On Wednesday, The New York Times published an anonymous op-ed by someone serving at the pleasure of President Trump.

It was not exactly news to read that the current occupant of the White House is a petty bully who does whatever makes him feel good and repudiates anyone who dares to intimate that he is anything less than the Greatest Being in the Entire Universe.
Also not news? Covert resistance and dissent in the White House.
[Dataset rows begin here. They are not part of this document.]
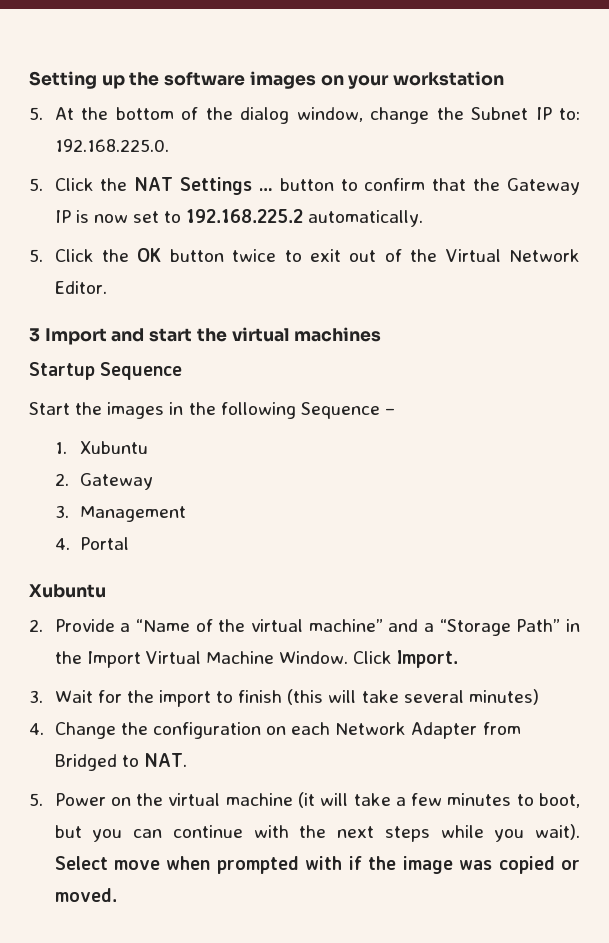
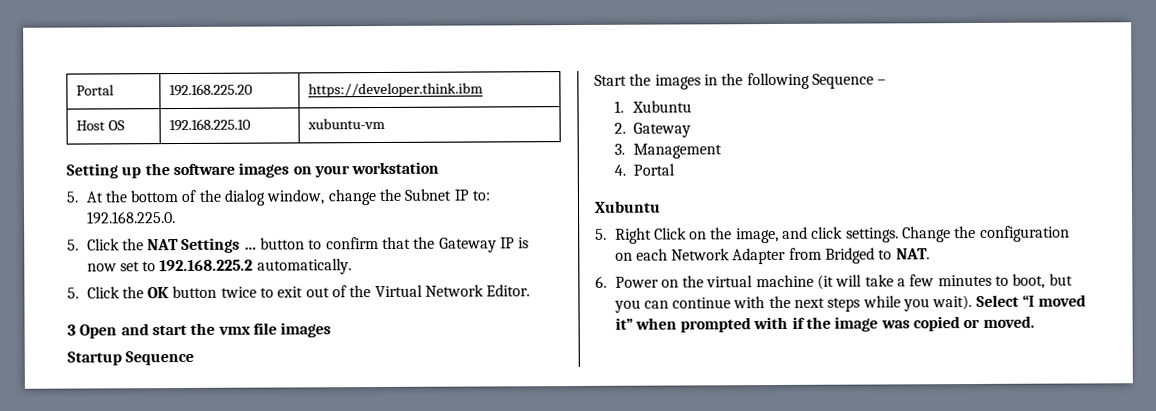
+ Portal | 192.168.225.20 | https://developer.think.ibm
+ Host OS | 192.168.225.10 | xubuntu-vm
- 3 Import and start the virtual machines
+ 3 Open and start the vmx file images
- 2. Provide a “Name of the virtual machine” and a “Storage Path” in the Import Virtual Machine Window. Click Import.
- 3. Wait for the import to finish (this will take several minutes)
- 4. Change the configuration on each Network Adapter from Bridged to NAT.
+ 5. Right Click on the image, and click settings. Change the configuration on each Network Adapter from Bridged to NAT.
- 5. Power on the virtual machine (it will take a few minutes to boot, but you can continue with the next steps while you wait).
+ 6. Power on the virtual machine (it will take a few minutes to boot, but you can continue with the next steps while you wait).
- Select move when prompted with if the image was copied or moved.
+ Select “I moved it” when prompted with if the image was copied or moved.

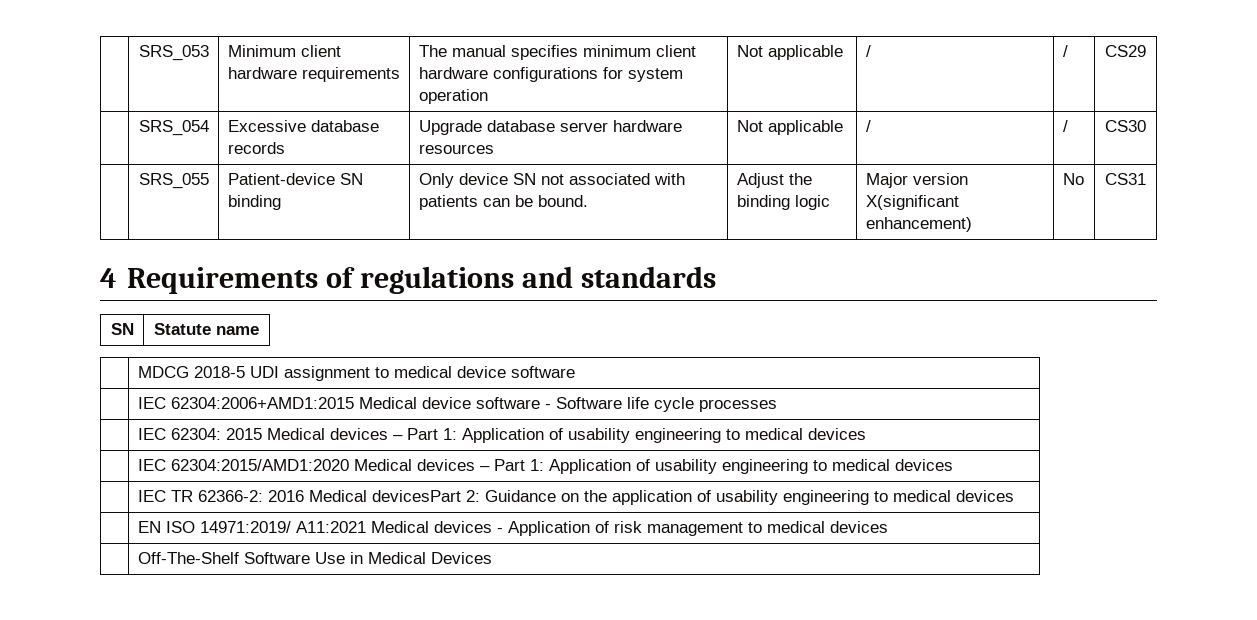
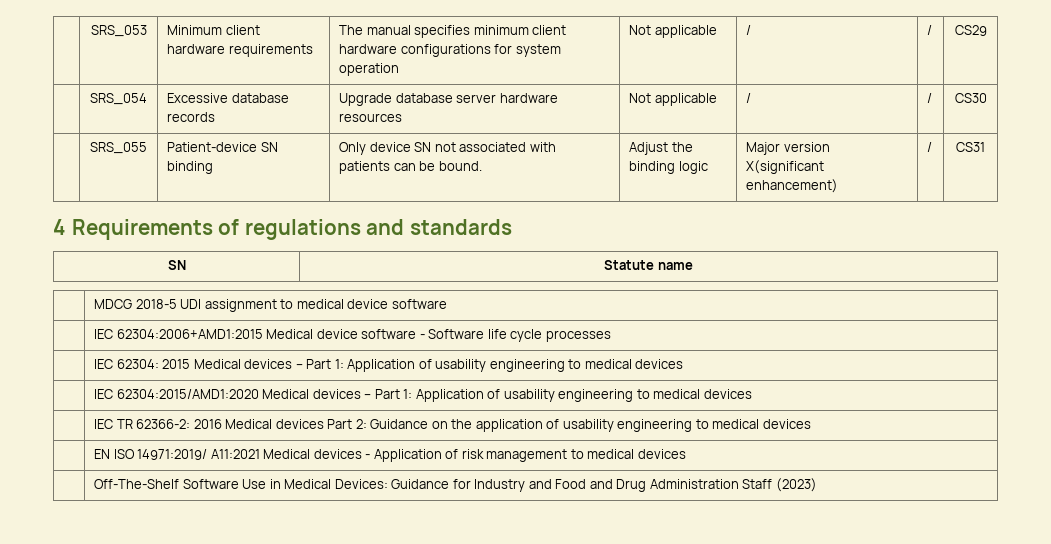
- | SRS_055 | Patient-device SN binding | Only device SN not associated with patients can be bound. | Adjust the binding logic | Major version X(significant enhancement) | No | CS31
+ | SRS_055 | Patient-device SN binding | Only device SN not associated with patients can be bound. | Adjust the binding logic | Major version X(significant enhancement) | / | CS31
- | IEC TR 62366-2: 2016 Medical devicesPart 2: Guidance on the application of usability engineering to medical devices
+ | IEC TR 62366-2: 2016 Medical devices Part 2: Guidance on the application of usability engineering to medical devices
- | Off-The-Shelf Software Use in Medical Devices
+ | Off-The-Shelf Software Use in Medical Devices: Guidance for Industry and Food and Drug Administration Staff (2023)

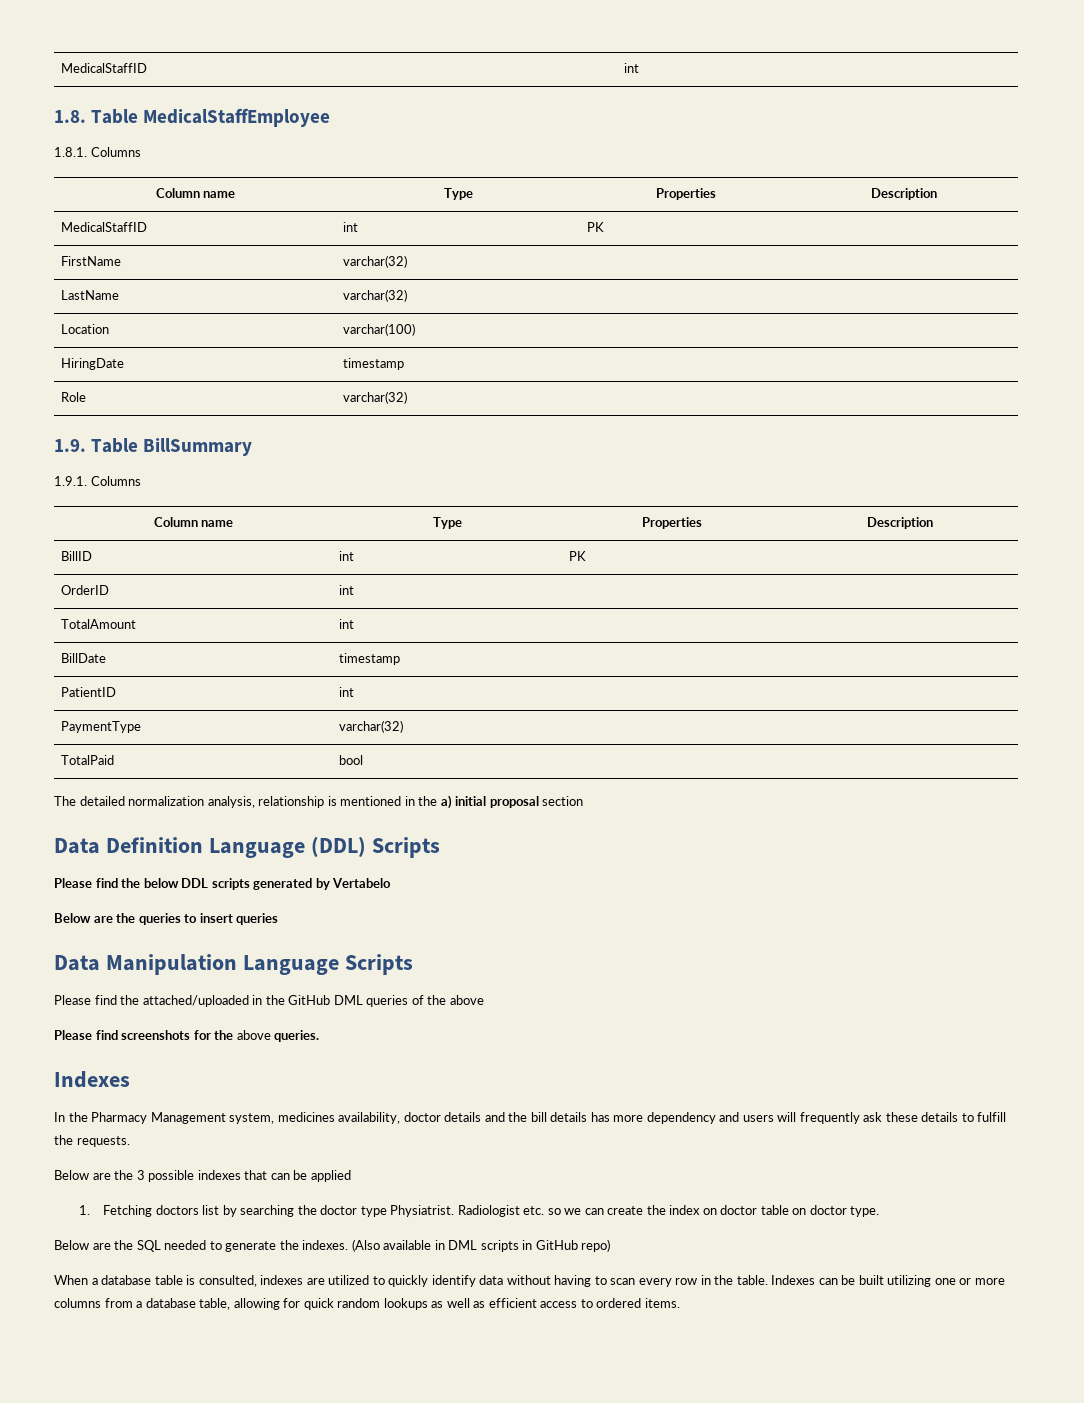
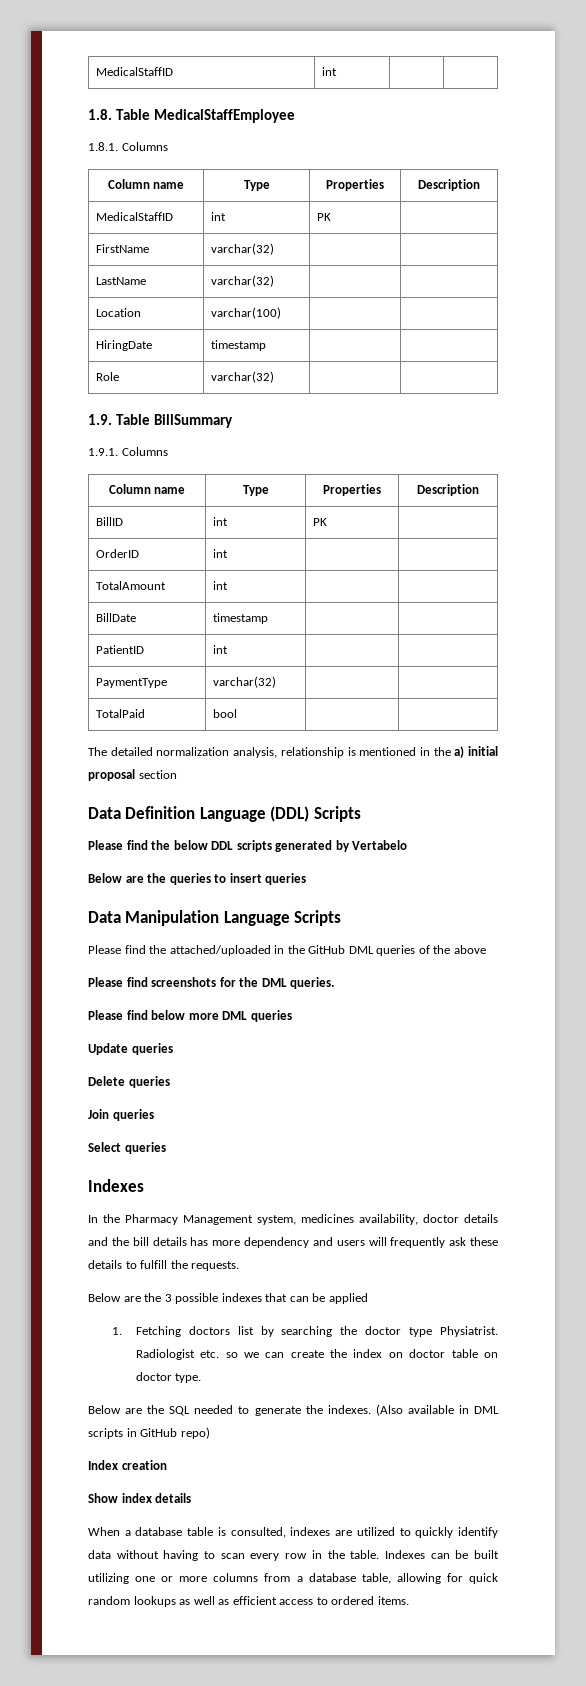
- Please find screenshots for the above queries.
+ Please find screenshots for the DML queries.
+ Please find below more DML queries
+ Update queries
+ Delete queries
+ Join queries
+ Select queries
+ Index creation
+ Show index details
Rogue POTUS Staff announced itself on Twitter shortly after the inauguration in 2017.
From the get-go, it was clear that @RoguePOTUSStaff was comprised of mid- and lower-level staffers, worker bees beneath the notice of their imperial betters.
The news part was that this writer self-identified as one of the Imperial Betters.
“…many of the senior officials in his own administration are working diligently from within to frustrate parts of his agenda and his worst inclinations. I would know. I am one of them.”
The operative word, of course, is “parts.”
“We want the administration to succeed and think that many of its policies have already made America safer and more prosperous….”
(These, according to Imperial, include “effective deregulation, historic tax reform, a more robust military and more.” Imperial isn’t specific about “more,” but based on his or her definition of “safer and more prosperous,” all signs point to a hawkish member of the 1 percent class who has never sat in the cheap seats.)
As to President Trump’s “worst inclinations,” Imperial provided this example:
“Take foreign policy: In public and in private, President Trump shows a preference for autocrats and dictators, such as President Vladimir Putin of Russia and North Korea’s leader, Kim Jong-un…”
I have lots of thoughts about this whole matter, but the one thing that I keep coming back to is the book passage of which I was immediately reminded. It’s from “The Outlaw State: Saddam Hussein’s Quest for Power and the Gulf Crisis,” Elaine Sciolino’s examination of Iraq and the rise of Hussein’s Baathist Party was published in 1991. Which I know because I reviewed it for The Milwaukee Journal. (Sciolino was a New York Times reporter covering Iraq – file under “random weird coincidences.”)
Here’s an abridged version. If you get a copy of the hardcover edition, it’s on Page 90.
“In 1982, just as the war with Iran started to go badly, Iraq’s minister of health, Riyadh Ibrahim, was executed. Saddam told foreign reporters that Ibrahim had knowingly distributed contaminated medicines. In a rambling speech to the Revolutionary Command Council, which was also filmed and distributed to Party leaders, Saddam called the minister a dangerous saboteur, a traitor. His crime was not just an inadvertert action, a mistake, but a political crime against the state.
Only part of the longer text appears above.